Economic prosperity and employment depends on helping SMEs, especially those in the tech sector, access and exploit the ideas, innovation and resources that have been the result of public funding. The UK’s technology sector represents 12 per cent of GDP and this is a high growth sector. However, SMEs face a number of challenges in balancing their limited time and resources.
Meanwhile, public services and research institutions alike are opening up data about their areas of activity, in the hope that they can gain greater visibility and that the data can be used to generate further value.

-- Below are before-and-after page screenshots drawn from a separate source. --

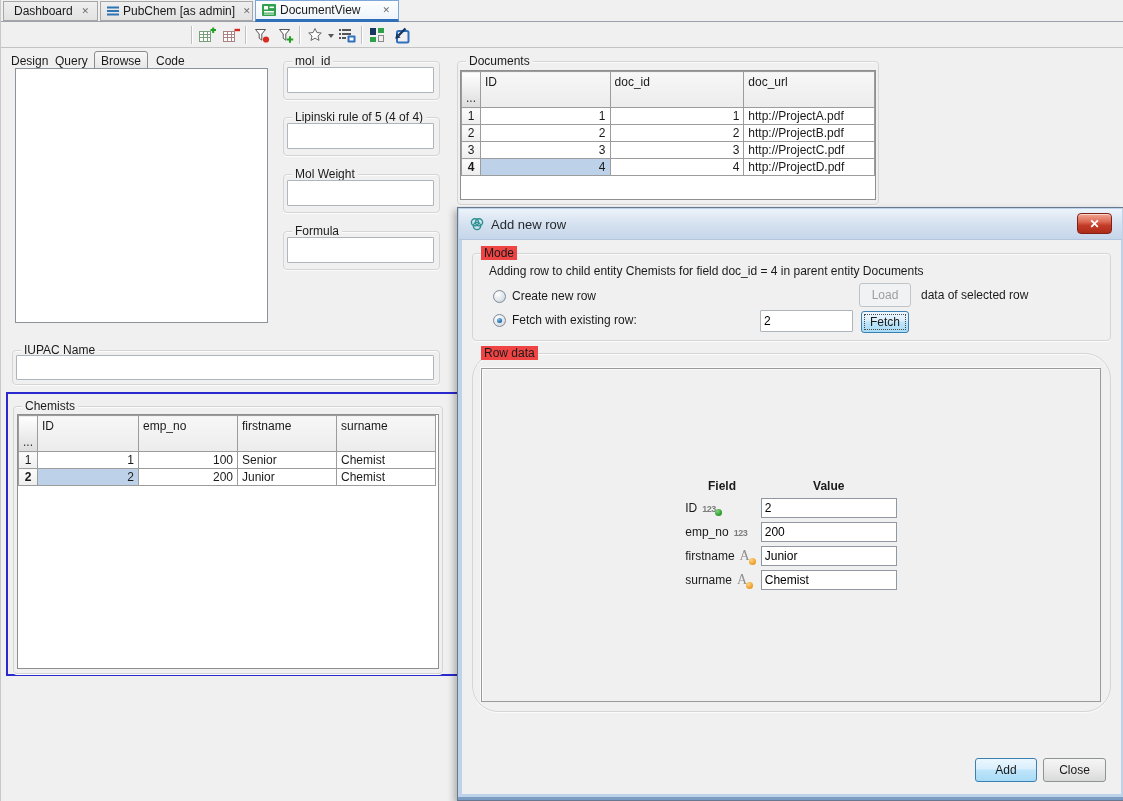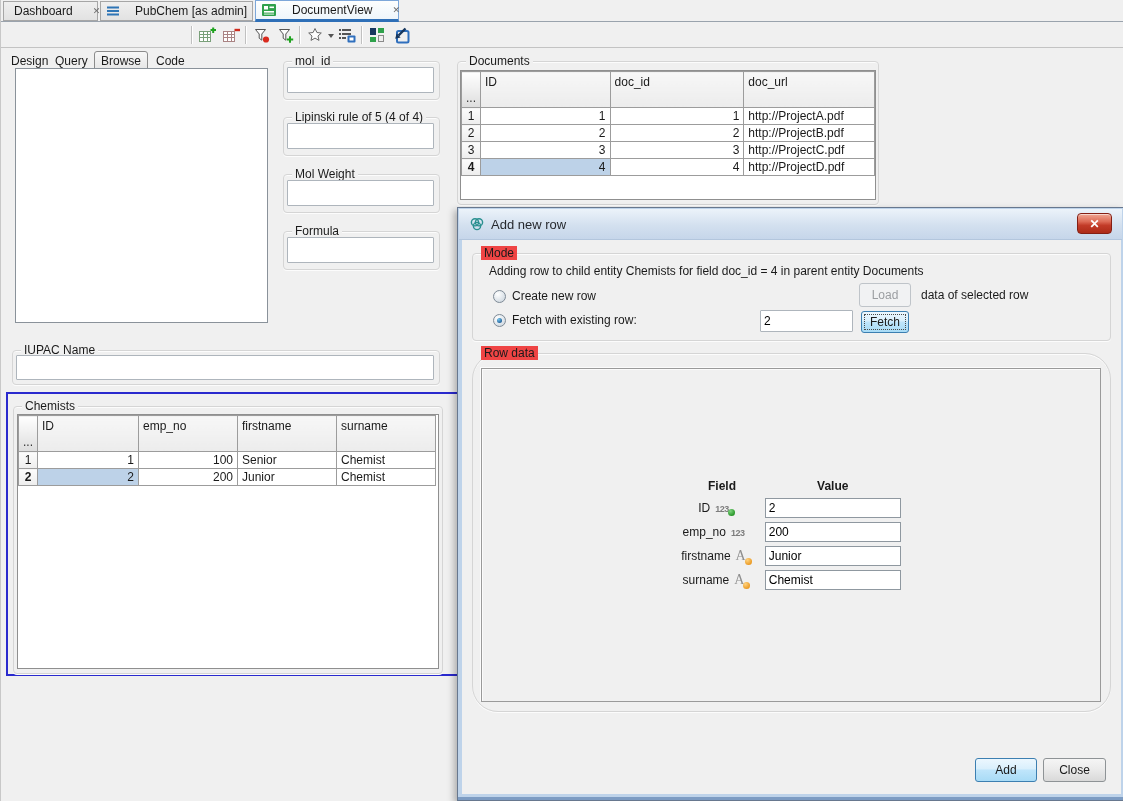--- a/index.html
+++ b/index.html
@@ -11,7 +11,7 @@
   .tabbar{position:absolute;left:0;top:0;width:100%;height:22px;background:#f0f0f0;
           border-bottom:1px solid #9aa3ad;box-sizing:border-box;}
   .tab{position:absolute;top:1px;height:20px;display:flex;align-items:center;
-       padding:0 6px;box-sizing:border-box;cursor:default;gap:12px;}
+       padding:0 6px;box-sizing:border-box;cursor:default;}
   .tab.inactive{background:linear-gradient(#efefef,#e2e2e2);border:1px solid #a6a6a6;}
   .tab.active{top:0;height:22px;background:linear-gradient(#fdfefe,#eef5fb);
        border:1px solid #7da7d9;border-bottom:3px solid #2e6fb7;z-index:2;}

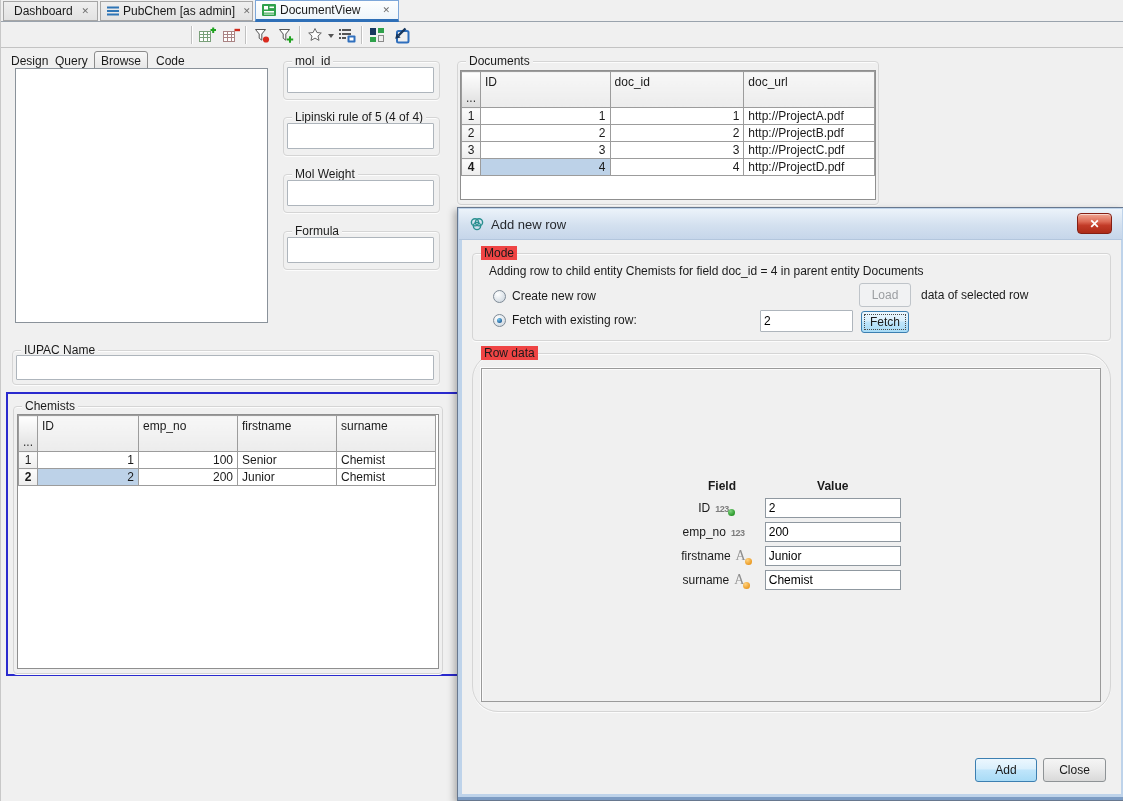--- a/index.html
+++ b/index.html
@@ -104,7 +104,7 @@
        display:flex;align-items:center;justify-content:center;}
   table.fieldform{border-collapse:separate;border-spacing:0 1px;}
   .fieldform th{font-weight:bold;text-align:center;padding:0 4px 3px 4px;font-size:12px;}
-  .fieldform td.flabel{text-align:center;padding-right:18px;white-space:nowrap;height:21px;}
+  .fieldform td.flabel{text-align:left;padding-right:10px;white-space:nowrap;height:21px;}
   .fieldform td.fval input{width:136px;height:20px;border:1px solid #8f98a0;background:#fff;
        font:12px "Liberation Sans",sans-serif;padding:0 3px;box-sizing:border-box;}
   .t123{font-size:9px;font-weight:bold;color:#7d7d7d;margin-left:5px;letter-spacing:-.5px;position:relative;}

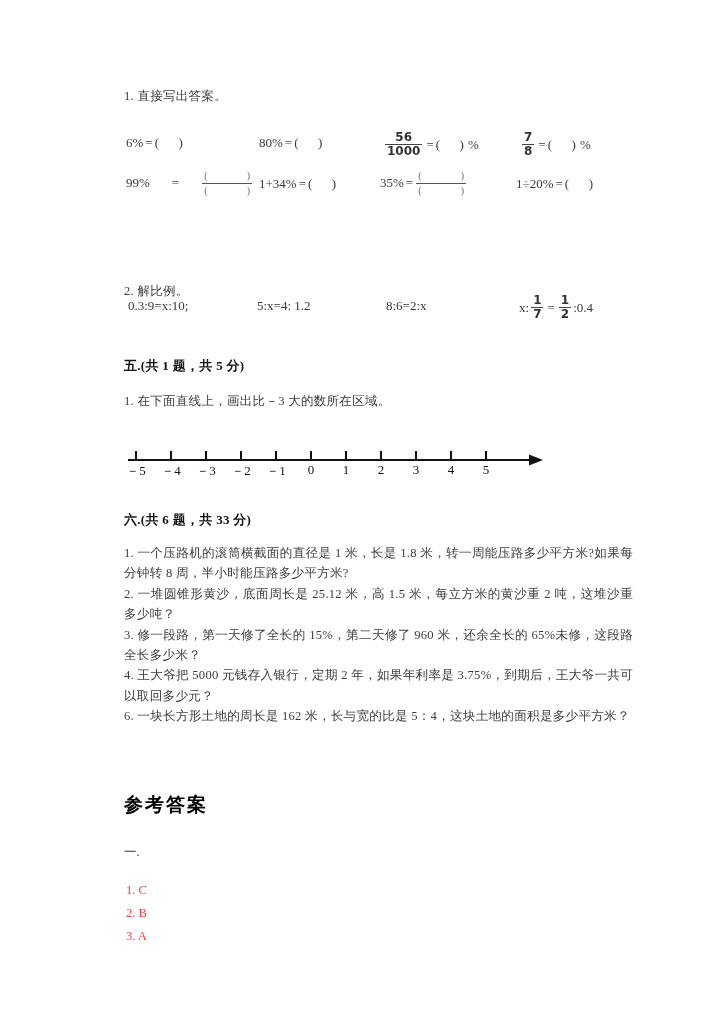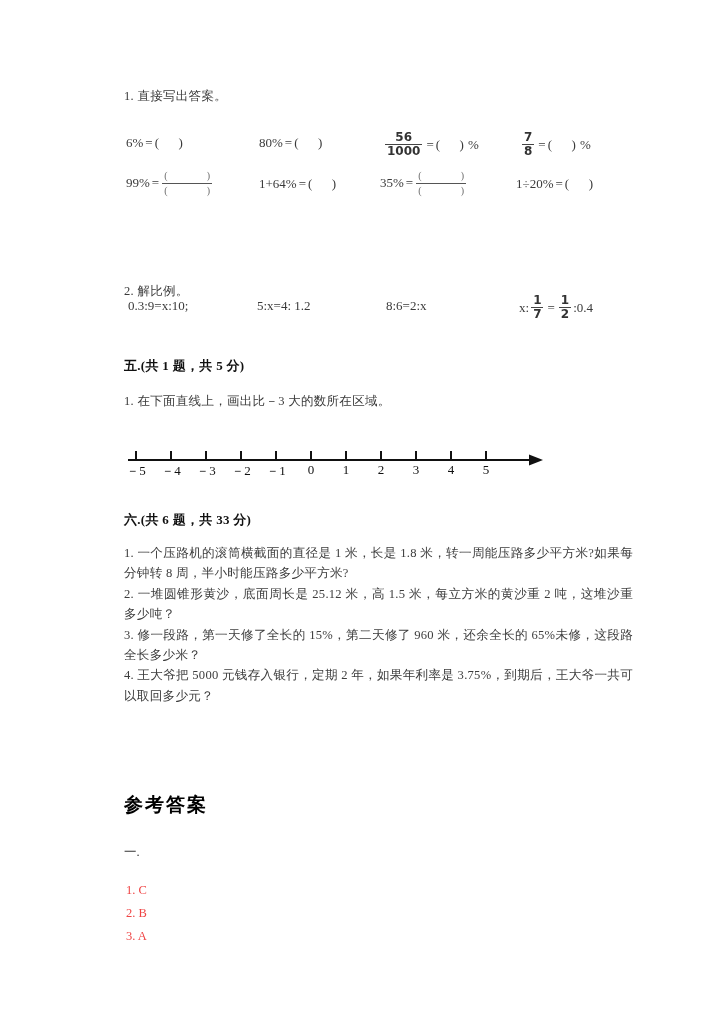--- a/index.html
+++ b/index.html
@@ -184,7 +184,7 @@
 
     <div class="mathrow" style="position:absolute; left:0; top:170px; width:510px;">
 
-      <div class="mathcell" style="left:2px; top:0px;">
+      <div class="mathcell" style="left:2px; top:0px;gap:20px;">
         <span>99%</span>
         <span class="op">=</span>
         <span class="pfrac">

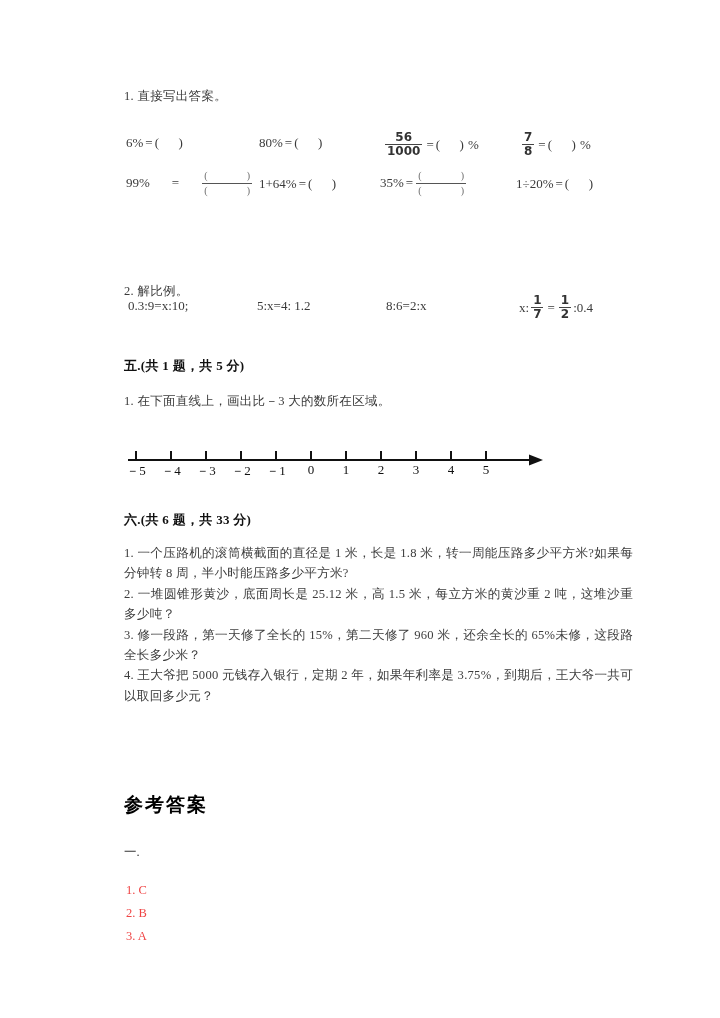--- a/index.html
+++ b/index.html
@@ -200,7 +200,7 @@
       </div>
 
       <div class="mathcell" style="left:135px; top:6px;">
-        <span>1+64%</span>
+        <span>1+34%</span>
         <span class="op">=</span>
         <span class="blank-paren">(      )</span>
       </div>

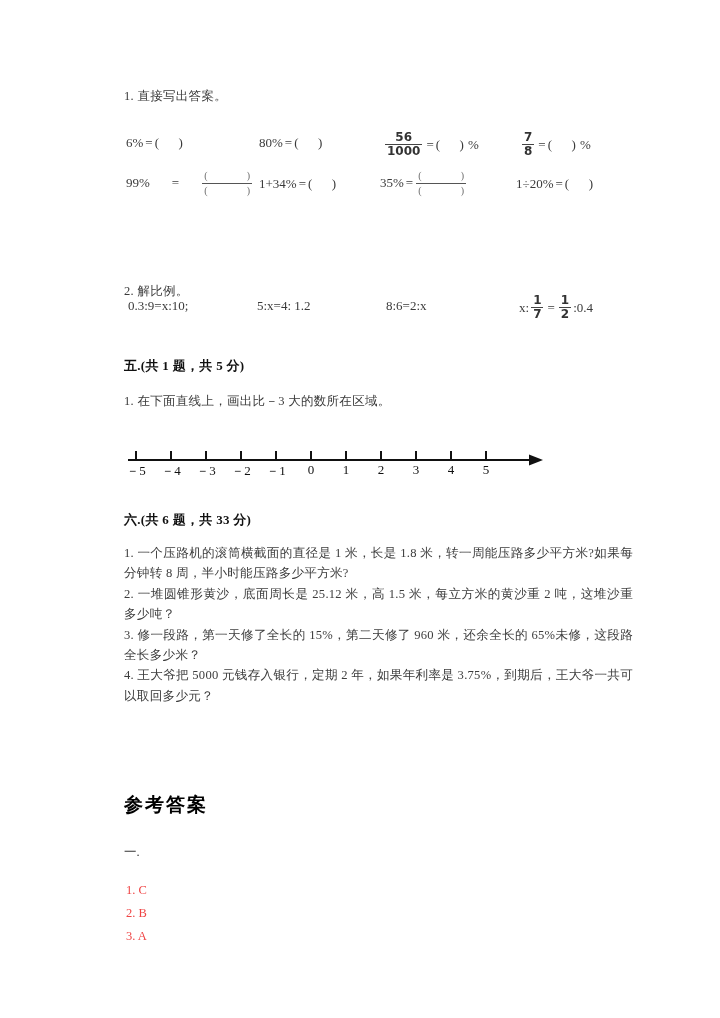--- a/index.html
+++ b/index.html
@@ -300,6 +300,7 @@
       <div class="para">2. 一堆圆锥形黄沙，底面周长是 25.12 米，高 1.5 米，每立方米的黄沙重 2 吨，这堆沙重多少吨？</div>
       <div class="para">3. 修一段路，第一天修了全长的 15%，第二天修了 960 米，还余全长的 65%未修，这段路全长多少米？</div>
       <div class="para">4. 王大爷把 5000 元钱存入银行，定期 2 年，如果年利率是 3.75%，到期后，王大爷一共可以取回多少元？</div>
+      <div class="para">6. 一块长方形土地的周长是 162 米，长与宽的比是 5：4，这块土地的面积是多少平方米？</div>
     </div>
 
     <div class="answers-title" style="position:absolute; left:0; top:792px; width:509px;">参考答案</div>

The value of open data from the research community
My hunch was that open data from the research community - on its own or when combined with other resources – might have value in the following ways to SMEs:
- Providing easy access to relevant information and insight about research and innovation
- Knowing who else is interested in a particular subject and who might wish to collaborate
- Knowing trends and new developments in relation to a subject area since it is difficult to keep abreast of core and adjacent developments in fast moving fields
- Assessing the viability of new ideas: by looking at reusing existing resources and investment to quickly develop an idea into a viable proposition and marketable product
- Accessing essential facilities, technology and equipment in their locality
- Recruitment and accessing new skills
- Accessing insight about matching supply and demand through a resource which can highlight market potential to help to assess and evaluate potential innovations
Bridging gaps at the GtR hackathon
Gateway to Research allows users to access information about research sourced from a variety of Research Councils and outcome providers. The room of developers at our hackathon had access to insights about the challenges faced by SMEs, and access to the data on the Gateway to Research portal. All got to grips quickly with the challenge we set, and all produced an idea which met one or more of the challenges. Five teams eventually pitched ideas to the judging panel over the weekend.
The first prize award went to a team of two developers – both aged 18 – who created a user-friendly interface which provided insight across many of the areas of SME interest. Project Reality, created by Harry Rickards and Vesko Vankov, allows the user to enquire about where to find experts in key subject areas (which could be refined to provide a fine grain of detail). Users could also see where in the UK the key ‘hotspots’ for specific subject areas are, enabling SMEs, for instance, to see whether there is someone local who is researching something connected to their business. It also provides the facility to search for current patents in specific fields.
There are a host of programmes around to explore how best to bridge the information gap between the research community and industry. This experience impressed on me just how much can be achieved by two talented young developers and a relevant set of data in just 24 hours.
I’m hopeful that initiatives like GtR and the Hack Hack, bridging research, tech and SME communities will continue to produce really useful tools to help SMEs to grow.